(Saved entries)
────────────────────────────────────────

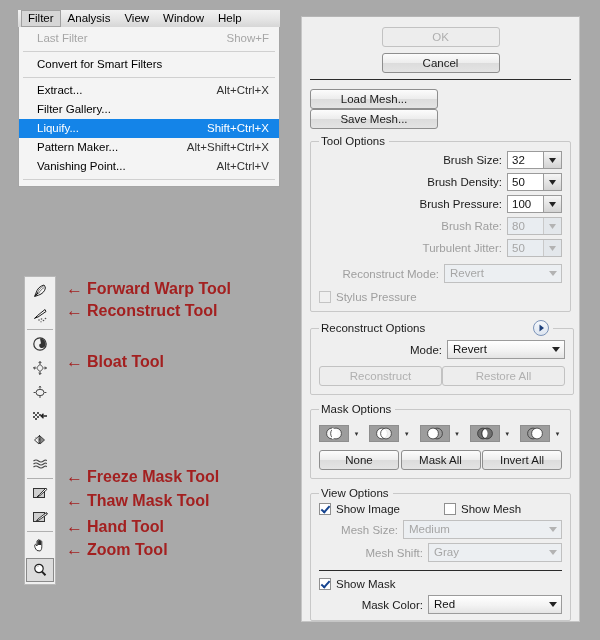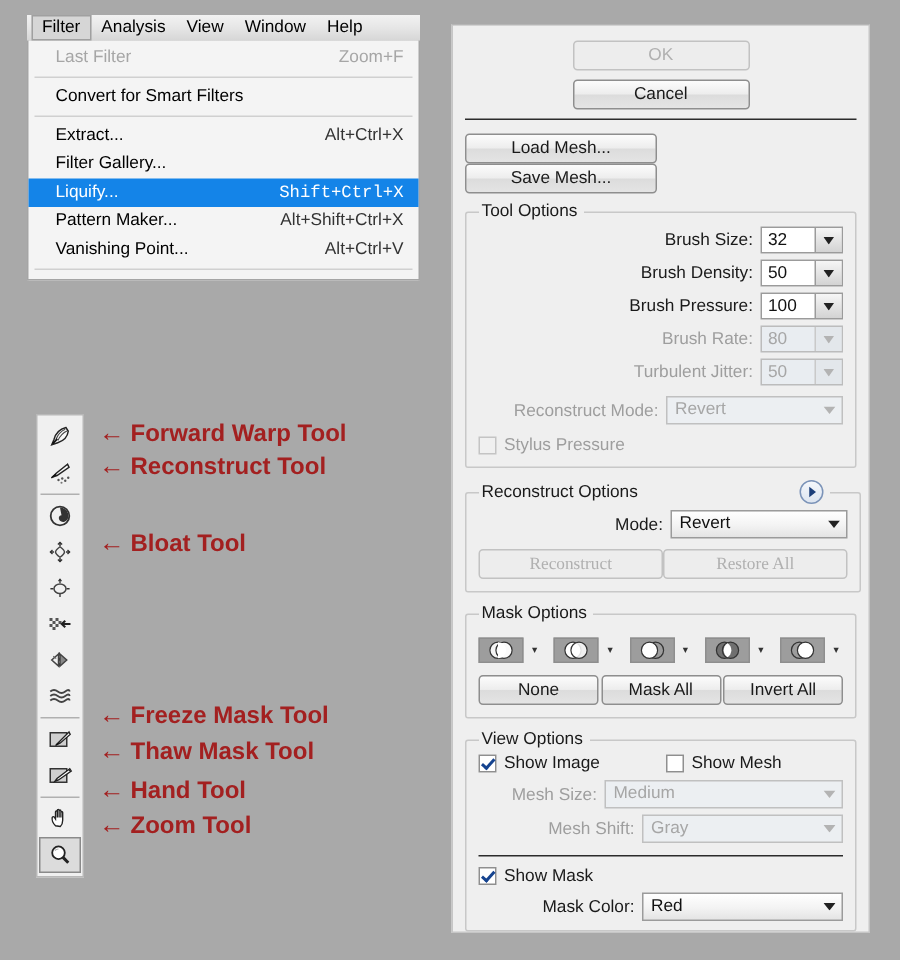--- a/index.html
+++ b/index.html
@@ -205,7 +205,7 @@
   <div class="menupanel">
     <div class="mi disabled">
       <span>Last Filter</span>
-      <span class="sc">Zoom+F</span>
+      <span class="sc">Show+F</span>
     </div>
     <div class="msep"></div>
     <div class="mi">

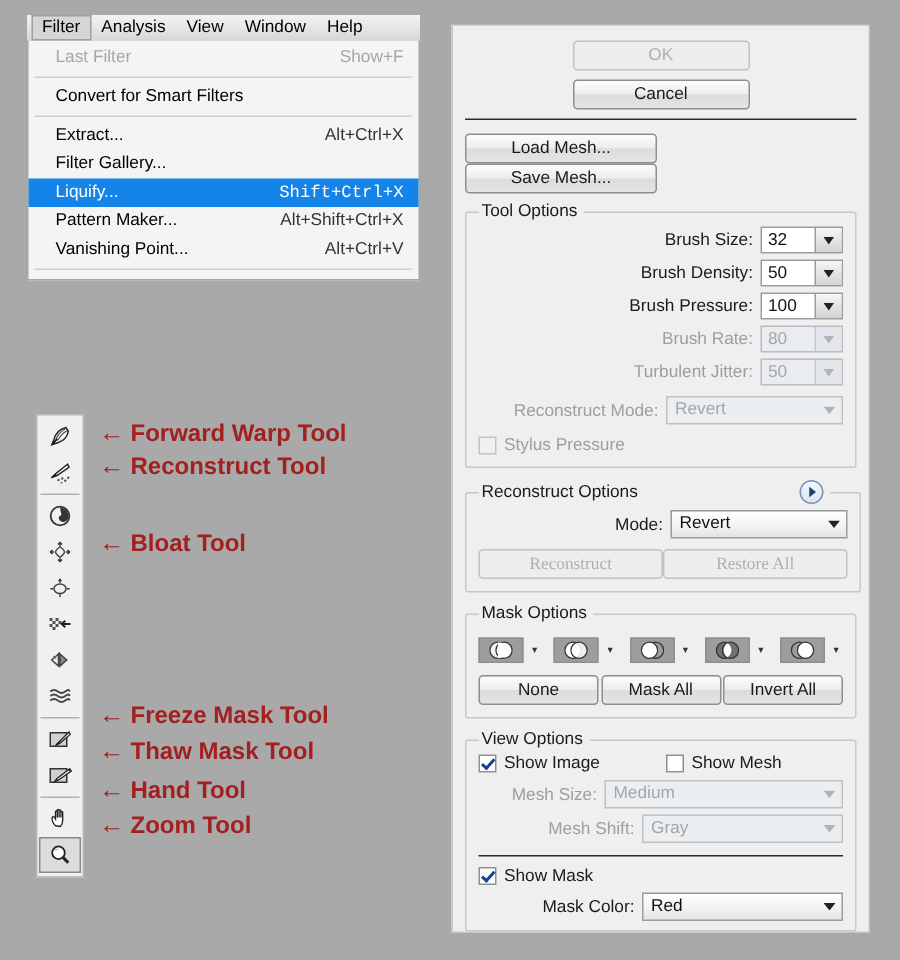--- a/index.html
+++ b/index.html
@@ -48,7 +48,7 @@
   .mi .sc{color:#333;padding-left:28px;}
   .mi.disabled,.mi.disabled .sc{color:#a6a6a6;}
   .mi.sel{background:#1484e8;color:#fff;}
-  .mi.sel .sc{color:#fff;font-family:Liberation Mono, monospace;}
+  .mi.sel .sc{color:#fff;}
   .msep{height:1px;background:#d0d0d0;margin:3px 4px;}
 
   

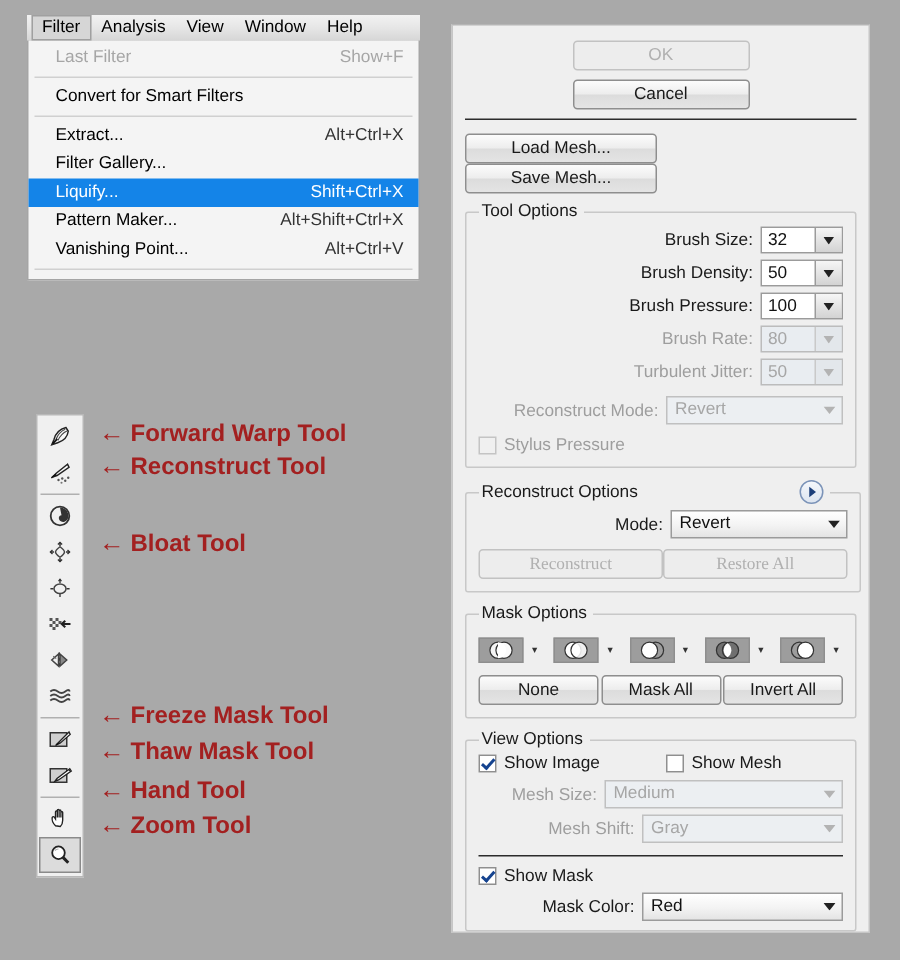--- a/index.html
+++ b/index.html
@@ -188,7 +188,7 @@
     display:flex;align-items:center;justify-content:center;
     margin-left:6px;
   }
-  .reconbtns{display:flex;justify-content:space-between;margin-top:7px;font-family:Liberation Serif, serif;}
+  .reconbtns{display:flex;justify-content:space-between;margin-top:7px;}
   .reconbtns .btn{width:123px;}
 </style>
 </head>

────────────────────────────────────────

--- TASK TO CARRY OUT ---
Starting at the line that contains "<span>Last Filter</span>", please write out each line through the last line of the data, both ends included, and keep pictures out of the copy.

--- REPLY ---
       <span>Last Filter</span>
-      <span class="sc">Zoom+F</span>
+      <span class="sc">Show+F</span>
     </div>
     <div class="msep"></div>
     <div class="mi">

--- a/index.html
+++ b/index.html
@@ -48,7 +48,7 @@
   .mi .sc{color:#333;padding-left:28px;}
   .mi.disabled,.mi.disabled .sc{color:#a6a6a6;}
   .mi.sel{background:#1484e8;color:#fff;}
-  .mi.sel .sc{color:#fff;font-family:Liberation Mono, monospace;}
+  .mi.sel .sc{color:#fff;}
   .msep{height:1px;background:#d0d0d0;margin:3px 4px;}
 
   

--- a/index.html
+++ b/index.html
@@ -188,7 +188,7 @@
     display:flex;align-items:center;justify-content:center;
     margin-left:6px;
   }
-  .reconbtns{display:flex;justify-content:space-between;margin-top:7px;font-family:Liberation Serif, serif;}
+  .reconbtns{display:flex;justify-content:space-between;margin-top:7px;}
   .reconbtns .btn{width:123px;}
 </style>
 </head>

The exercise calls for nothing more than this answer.